Дольче агония / Dolce Agonia - Нэнси Хьюстон
Шрифт:
Интервал:
Закладка:
Это не избавит Хэла от желания пойти в артисты. Он выучится и станет великим актером, одним из самых знаменитых и обожаемых публикой Соединенного Королевства. Однако к середине XXI столетия он начнет забывать свои реплики, путать аксессуары, а потом и смешивать разные роли… Ну да, всему виной Альцгеймер, опять он. Но медлительное сползание былого кумира к растительному состоянию в возрасте шестидесяти лет будет прервано скоротечным раком простаты. Я его приберу за считанные недели, таким образом избавив публику от удручающею зрелища — Макбета, впавшего в амнезию.
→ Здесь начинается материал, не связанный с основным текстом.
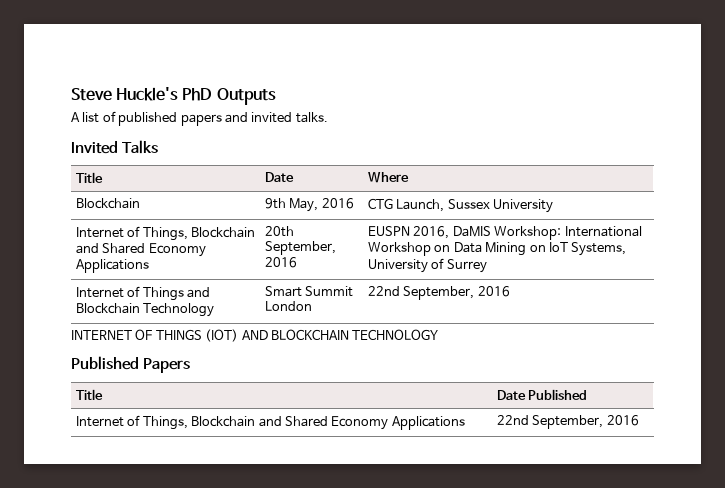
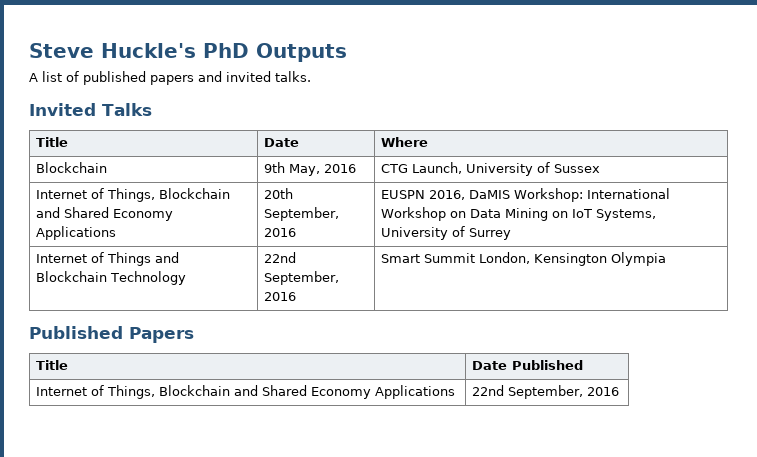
- Blockchain | 9th May, 2016 | CTG Launch, Sussex University
+ Blockchain | 9th May, 2016 | CTG Launch, University of Sussex
- Internet of Things and Blockchain Technology | Smart Summit London | 22nd September, 2016
- INTERNET OF THINGS (IOT) AND BLOCKCHAIN TECHNOLOGY
+ Internet of Things and Blockchain Technology | 22nd September, 2016 | Smart Summit London, Kensington Olympia

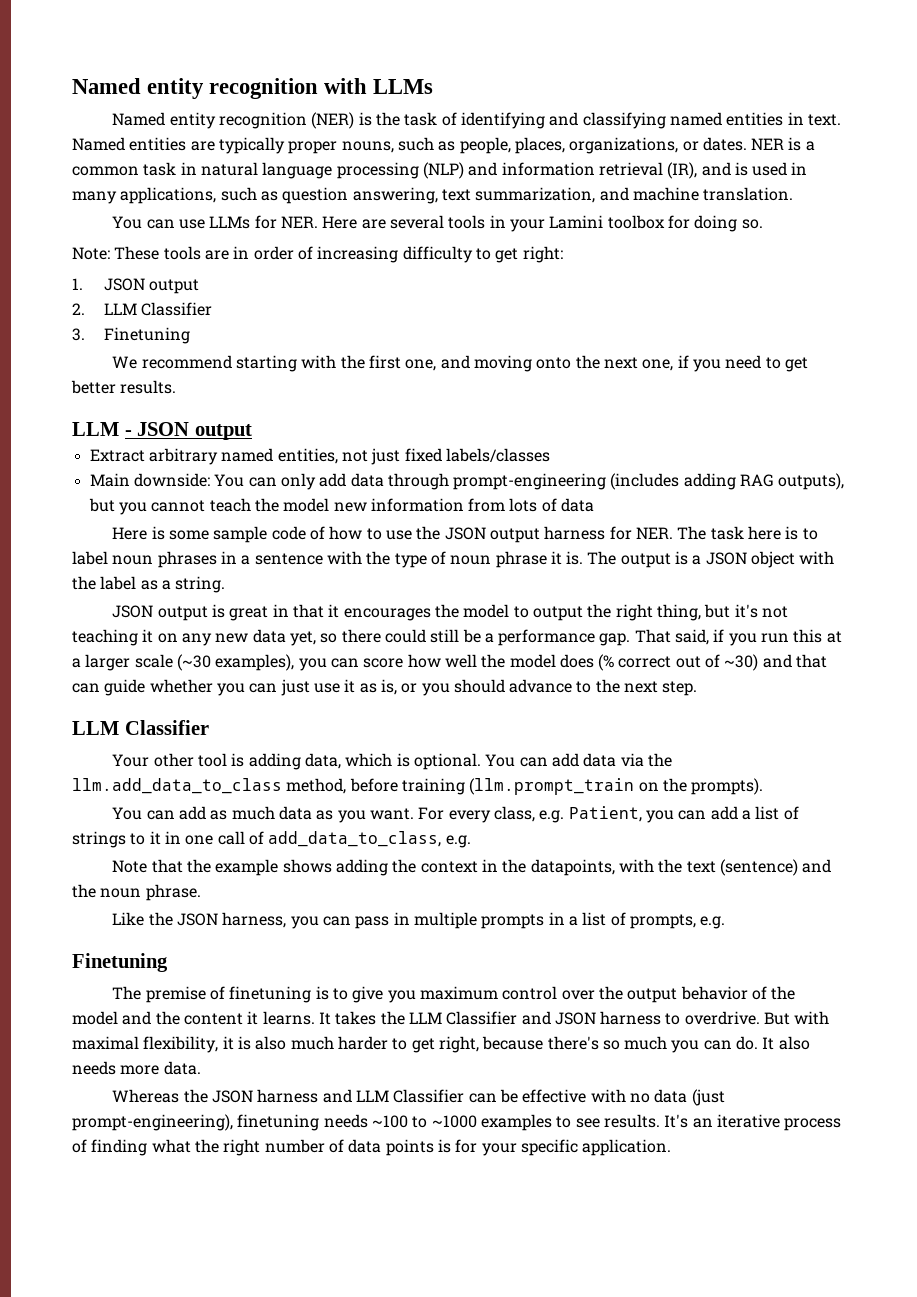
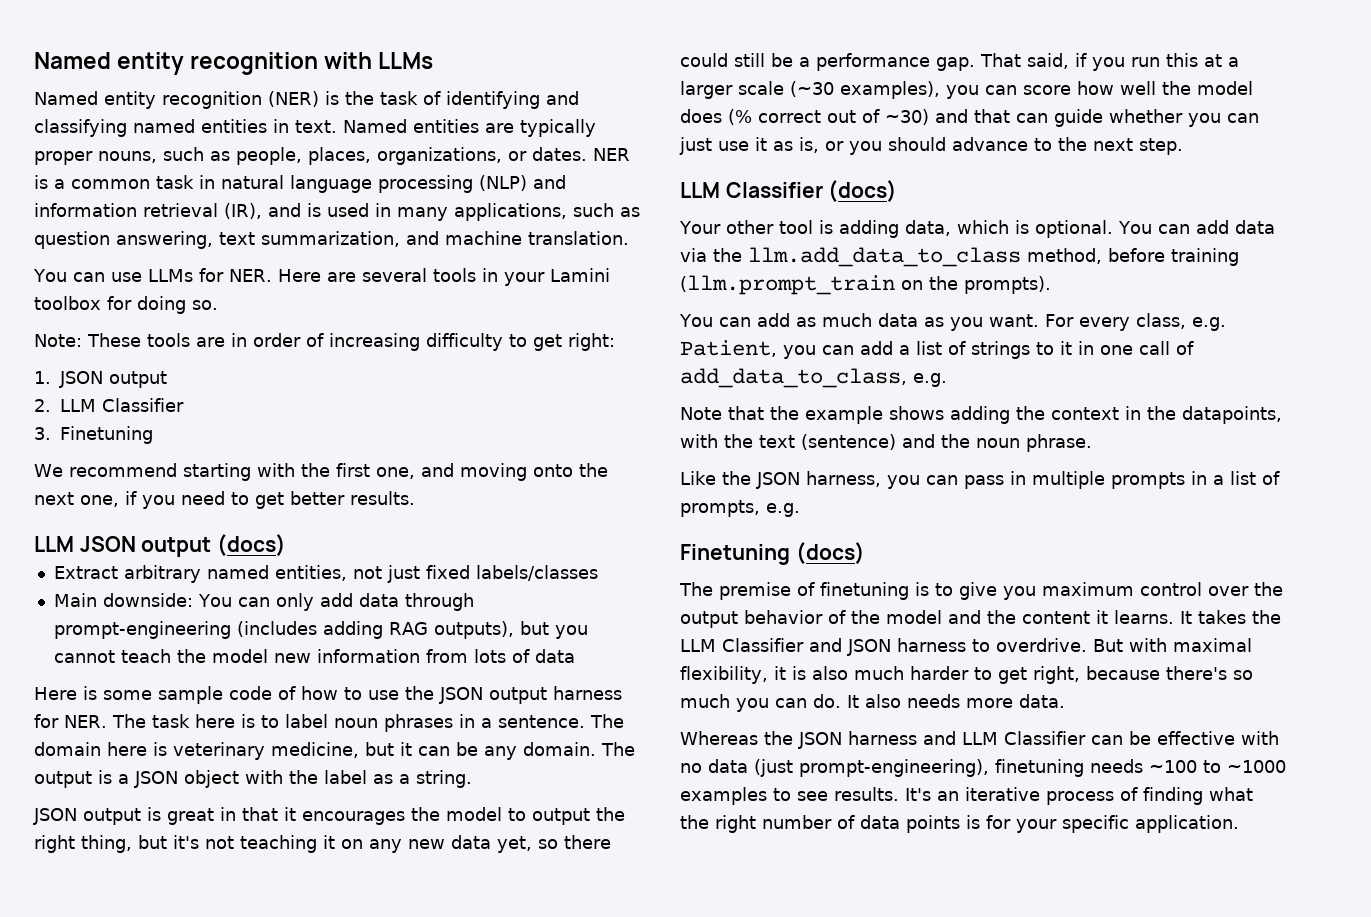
- LLM - JSON output
+ LLM JSON output (docs)
- Here is some sample code of how to use the JSON output harness for NER. The task here is to label noun phrases in a sentence with the type of noun phrase it is.
+ Here is some sample code of how to use the JSON output harness for NER. The task here is to label noun phrases in a sentence. The domain here is veterinary medicine, but it can be any domain.
  That said, if you run this at a larger scale (~30 examples), you can score how well the model does (% correct out of ~30) and that can guide whether you can just use it as is, or you should advance to the next step.
- LLM Classifier
+ LLM Classifier (docs)
  Like the JSON harness, you can pass in multiple prompts in a list of prompts, e.g.
- Finetuning
+ Finetuning (docs)

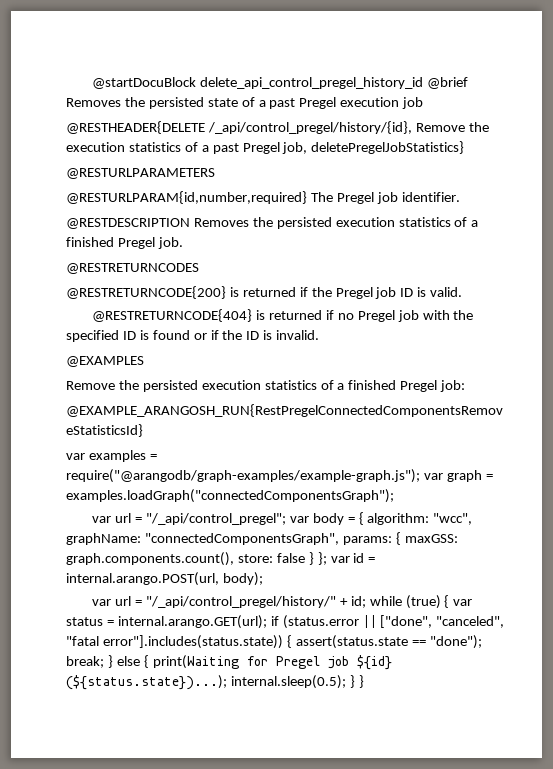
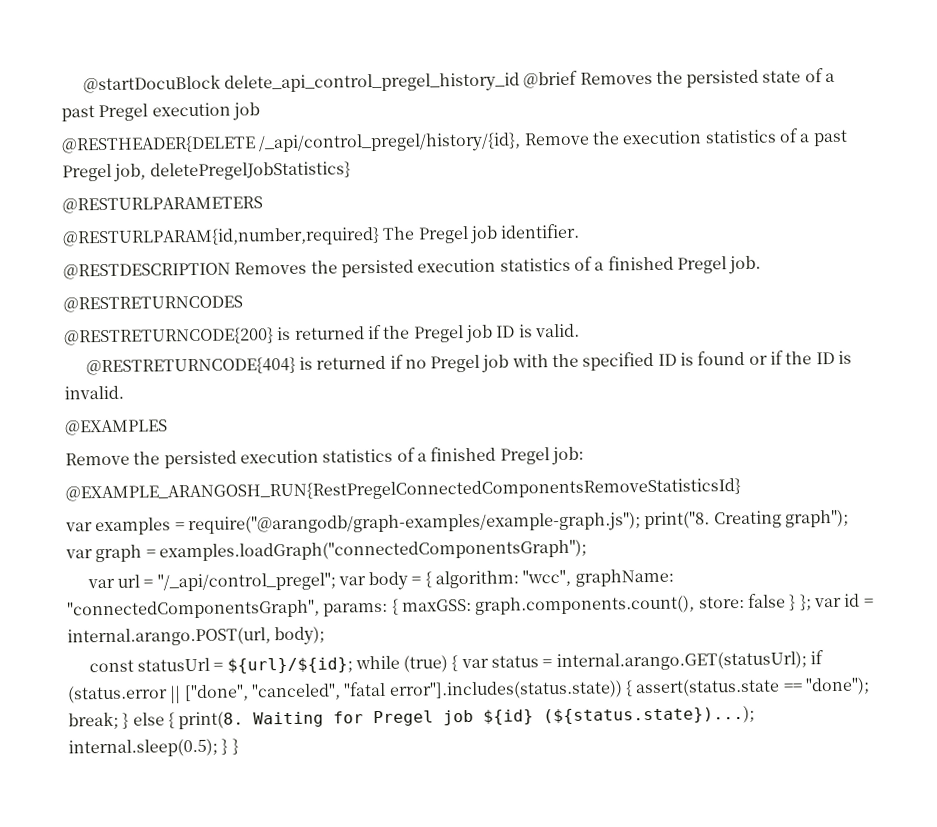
- var examples = require("@arangodb/graph-examples/example-graph.js"); var graph = examples.loadGraph("connectedComponentsGraph");
+ var examples = require("@arangodb/graph-examples/example-graph.js"); print("8. Creating graph"); var graph = examples.loadGraph("connectedComponentsGraph");
- var url = "/_api/control_pregel/history/" + id; while (true) { var status = internal.arango.GET(url); if (status.error || ["done", "canceled", "fatal error"].includes(status.state)) { assert(status.state == "done"); break; } else { print(Waiting for Pregel job ${id} (${status.state})...); internal.sleep(0.5); } }
+ const statusUrl = ${url}/${id}; while (true) { var status = internal.arango.GET(statusUrl); if (status.error || ["done", "canceled", "fatal error"].includes(status.state)) { assert(status.state == "done"); break; } else { print(8. Waiting for Pregel job ${id} (${status.state})...); internal.sleep(0.5); } }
Хэл Младший все еще у материнской груди, но теперь он не столько тянет из нее молоко, сколько шалит, теребя языком и губами левый сосок Хлои. Мать поддерживает головку сына ладонью, но ее взгляд блуждает где-то далеко, и она не улыбается. Они опорожняют нас, говорит она себе. Все они нас жрут, высасывают до последней капли. Сосуды нежности — вот как они нас называют. Молоко и человеческая ласка. Чушь собачья. Они нас опустошают, вот и все. Детки. Прожорливые сосунки, толстые, злые, волосатые, хнычущие. Высеки меня, мама. Сделай мне больно, мама. Накажи меня, мама. Обними меня, поцелуй меня, дай мне, дай, дай. Будь вся только моей. Я заплатил, чтобы тебя получить, и теперь ты принадлежишь мне. Тебе не улизнуть. Я тебя свяжу. Привяжу тебя к стулу, к столу, к кровати. Заткну тебе рот. Так-то, ха-ха-ха, теперь попробуй походи. Попробуй поговори. Руки связаны, ноги скручены, рот забит. Как индейка. Забудь об этом, он мне твердит, Хэл. Надо только мысленно нарисовать большой черный прямоугольник, накрыть им все эти годы, и долой! В подвал! Какие годы, Хэл? Где она, твердая почва? Делаешь шаг — перед тобой скрытый люк. Еще шаг — снова люк. Неудивительно, что мне осточертело идти, я бы лучше поплыла, полетела… Ах ты, мой малыш. Мой мальчуган. А она, наша мать… неужели она нас кормила грудью? Ты как считаешь, Кол? Нет, я не верю. Быть не может. Тогда как же она нас вообще кормила? Представь-ка ее с бутылочкой и соской, ну скажи, разве не бред? Как же мы выжили? И главное, зачем? Ладно, понимаю, ты-то не выжил. Ты его быстренько отыскал, тот Большой Люк на веки вечные… Еще месяц придется потерпеть. Хэл вбил себе в голову, что мне нужно кормить его грудью до года. Он утверждает, будто бы тогда у него не будет рака. Статистика, он говорит, это доказала почти наверняка, мол, ради такого стоит потрудиться, разве нет? Каких-то несчастных двенадцать месяцев у материнской груди, и наш сын на всю жизнь будет защищен… Как будто рак — единственная проблема, которая может подстеречь его на пути.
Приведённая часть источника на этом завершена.